··· DATA SUPPLIED

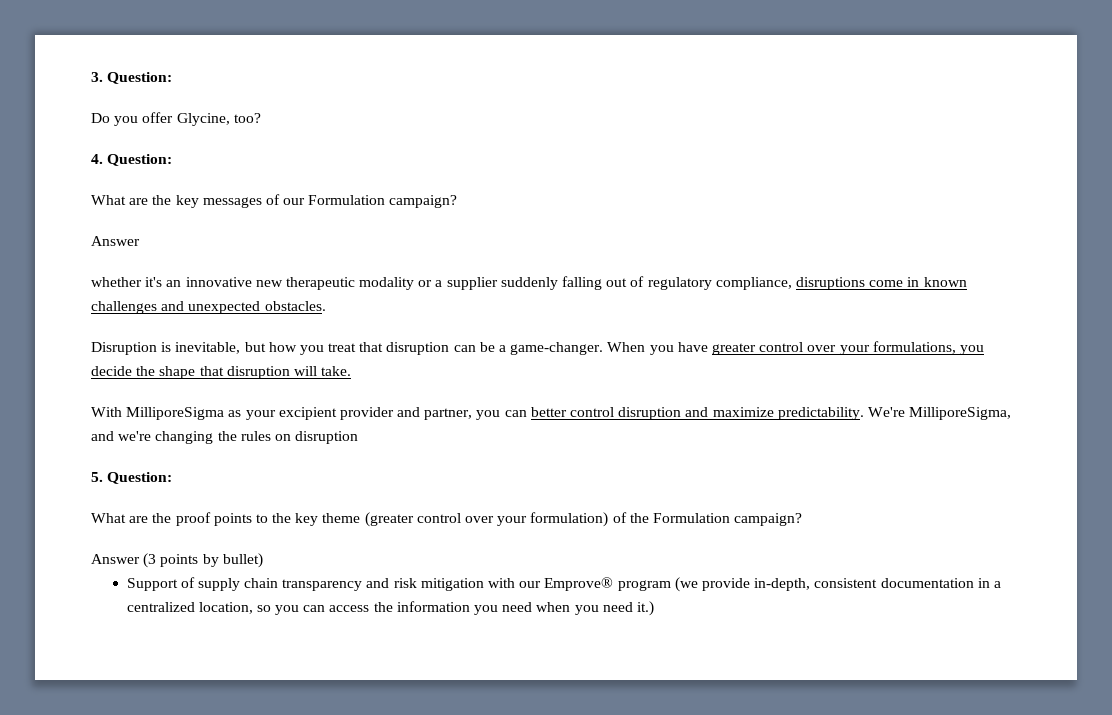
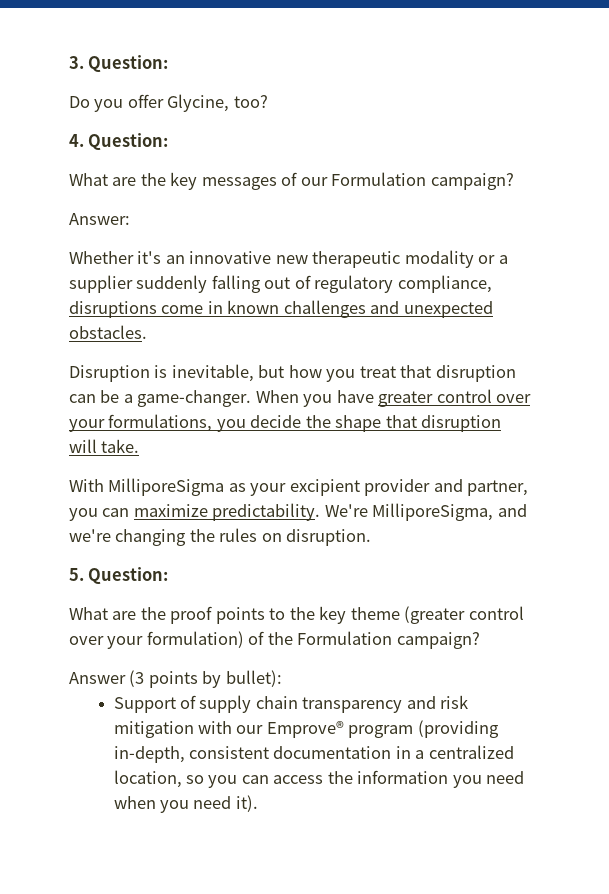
  What are the key messages of our Formulation campaign?
- Answer
- whether it's an innovative new therapeutic modality or a supplier suddenly falling out of regulatory compliance, disruptions come in known challenges and unexpected obstacles.
+ Answer:
+ Whether it's an innovative new therapeutic modality or a supplier suddenly falling out of regulatory compliance, disruptions come in known challenges and unexpected obstacles.
- With MilliporeSigma as your excipient provider and partner, you can better control disruption and maximize predictability.
+ With MilliporeSigma as your excipient provider and partner, you can maximize predictability.
- We're MilliporeSigma, and we're changing the rules on disruption
+ We're MilliporeSigma, and we're changing the rules on disruption.
- Answer (3 points by bullet)
+ Answer (3 points by bullet):
- Support of supply chain transparency and risk mitigation with our Emprove® program (we provide in-depth, consistent documentation in a centralized location, so you can access the information you need when you need it.)
+ Support of supply chain transparency and risk mitigation with our Emprove® program (providing in-depth, consistent documentation in a centralized location, so you can access the information you need when you need it).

······

> **YOUR INSTRUCTIONS**: Copy each line above exactly. Images do not belong in the copy.

> **WRITTEN ANSWER**:
  What are the key messages of our Formulation campaign?
- Answer
- whether it's an innovative new therapeutic modality or a supplier suddenly falling out of regulatory compliance, disruptions come in known challenges and unexpected obstacles.
+ Answer:
+ Whether it's an innovative new therapeutic modality or a supplier suddenly falling out of regulatory compliance, disruptions come in known challenges and unexpected obstacles.
- With MilliporeSigma as your excipient provider and partner, you can better control disruption and maximize predictability.
+ With MilliporeSigma as your excipient provider and partner, you can maximize predictability.
- We're MilliporeSigma, and we're changing the rules on disruption
+ We're MilliporeSigma, and we're changing the rules on disruption.
- Answer (3 points by bullet)
+ Answer (3 points by bullet):
- Support of supply chain transparency and risk mitigation with our Emprove® program (we provide in-depth, consistent documentation in a centralized location, so you can access the information you need when you need it.)
+ Support of supply chain transparency and risk mitigation with our Emprove® program (providing in-depth, consistent documentation in a centralized location, so you can access the information you need when you need it).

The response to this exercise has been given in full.